Qu’est-ce qui fait sa modernité et distingue ses récits de guerre des autres grands récits de guerre d’anciens combattants français comme Dorgelès ou Barbusse  ? 

Les romans de Dorgelès et Barbusse, conçus comme des œuvres littéraires, dans un but littéraire, participent des formes esthétiques de leur temps. Ils ont vieilli avec elle. Chez Genevoix, l’art d’écrire, l’art de raconter, ont évidemment un caractère littéraire, mais ne sont que des moyens de dire ce qui a existé, d’essayer de communiquer l’incommunicable. Le rescapé écrit sous la dictée de sa mémoire et tous les effets littéraires sont destinés à faire voir ou entendre ce qu’il a vu et entendu. D’où l’impression de fraîcheur du texte. Il semble qu’il ait été écrit la veille pour le lecteur d’aujourd’hui. C’est le propre d’un ouvrage classique de déborder son époque pour captiver les suivantes.


Vous avez une œuvre attachée à la géographie des lieux, ancrée charnellement dans un territoire, votre Barrois natal. Cet attachement charnel à une terre, le retrouvez-vous aussi chez Maurice Genevoix ?
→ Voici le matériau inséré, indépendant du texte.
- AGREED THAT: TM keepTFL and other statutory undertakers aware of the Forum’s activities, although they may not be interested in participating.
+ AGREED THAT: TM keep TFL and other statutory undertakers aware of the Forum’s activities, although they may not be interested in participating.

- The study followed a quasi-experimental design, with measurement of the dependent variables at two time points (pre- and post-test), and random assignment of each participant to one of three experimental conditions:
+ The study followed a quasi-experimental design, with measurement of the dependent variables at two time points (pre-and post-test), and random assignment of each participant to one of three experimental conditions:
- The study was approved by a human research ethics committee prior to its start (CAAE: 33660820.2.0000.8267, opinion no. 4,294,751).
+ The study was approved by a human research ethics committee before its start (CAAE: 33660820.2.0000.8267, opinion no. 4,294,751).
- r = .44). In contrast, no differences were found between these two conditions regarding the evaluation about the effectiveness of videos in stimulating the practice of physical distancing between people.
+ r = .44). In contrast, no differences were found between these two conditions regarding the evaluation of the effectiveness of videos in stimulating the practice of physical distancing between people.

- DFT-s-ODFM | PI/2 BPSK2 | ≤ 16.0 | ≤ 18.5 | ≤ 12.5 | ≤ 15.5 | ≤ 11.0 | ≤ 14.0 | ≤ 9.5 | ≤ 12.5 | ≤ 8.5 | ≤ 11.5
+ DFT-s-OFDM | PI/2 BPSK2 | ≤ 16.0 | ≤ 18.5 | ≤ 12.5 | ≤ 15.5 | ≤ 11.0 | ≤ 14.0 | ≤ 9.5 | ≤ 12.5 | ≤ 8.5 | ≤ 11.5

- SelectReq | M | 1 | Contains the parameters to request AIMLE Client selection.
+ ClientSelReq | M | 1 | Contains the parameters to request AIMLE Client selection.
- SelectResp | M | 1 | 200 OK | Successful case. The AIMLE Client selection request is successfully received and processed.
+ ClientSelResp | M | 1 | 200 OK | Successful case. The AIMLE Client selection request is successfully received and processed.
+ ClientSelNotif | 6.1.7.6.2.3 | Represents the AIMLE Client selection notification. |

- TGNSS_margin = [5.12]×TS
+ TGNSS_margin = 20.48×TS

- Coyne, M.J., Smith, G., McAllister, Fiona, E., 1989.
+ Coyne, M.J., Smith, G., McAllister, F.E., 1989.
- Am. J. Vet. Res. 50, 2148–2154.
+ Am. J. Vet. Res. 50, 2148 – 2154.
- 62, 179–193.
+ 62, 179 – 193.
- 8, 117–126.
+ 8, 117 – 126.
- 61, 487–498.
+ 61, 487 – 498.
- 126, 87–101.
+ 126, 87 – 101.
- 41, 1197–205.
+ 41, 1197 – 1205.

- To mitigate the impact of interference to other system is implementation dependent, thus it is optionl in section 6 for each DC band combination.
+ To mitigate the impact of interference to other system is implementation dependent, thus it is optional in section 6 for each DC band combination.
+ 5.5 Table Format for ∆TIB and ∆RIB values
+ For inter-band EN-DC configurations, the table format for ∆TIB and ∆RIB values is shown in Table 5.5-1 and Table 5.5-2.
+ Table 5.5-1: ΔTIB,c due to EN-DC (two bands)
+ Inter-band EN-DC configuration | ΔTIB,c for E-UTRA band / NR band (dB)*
On ne peut comprendre l’œuvre de Genevoix sans la penser dans son rapport à sa terre, à son pays, à la Loire d’abord. Ils ne sont pas le décor de sa vie et de son œuvre, mais la substance de sa vie et de son œuvre. Genevoix est un réaliste, attaché aux choses, mais il n’est pas matérialiste, au contraire. Chaque élément sur terre est traversé d’un flux de vie, le même flux de vie. Il existe une unité, une solidarité du vivant dont témoigne toute l’œuvre de l’écrivain. Là est sa religion. Dans la foi catholique qui est la sienne, de tradition plus que de pratique assidue, Saint François d’Assise est la figure tutélaire.

Comment analysez-vous l’intérêt sans cesse renouvelé des Français pour cette guerre ?

Longue et meurtrière, la Grande Guerre s’est déroulée, sur le front occidental, presque entièrement sur le sol national. Le nord et l’est de la France sont couverts de nécropoles militaires où il est rare qu’un Français n’ait pas au moins un ancêtre. Cette hécatombe a beau être sinistre, elle témoigne malgré tout de la valeur du patriotisme français, du prix que les Français attachent à la France. « … pour la France », dit chaque croix dans les nécropoles, chaque monument dans les plus modestes villages. La nation ne peut l’oublier, sauf à renoncer à sa perpétuation.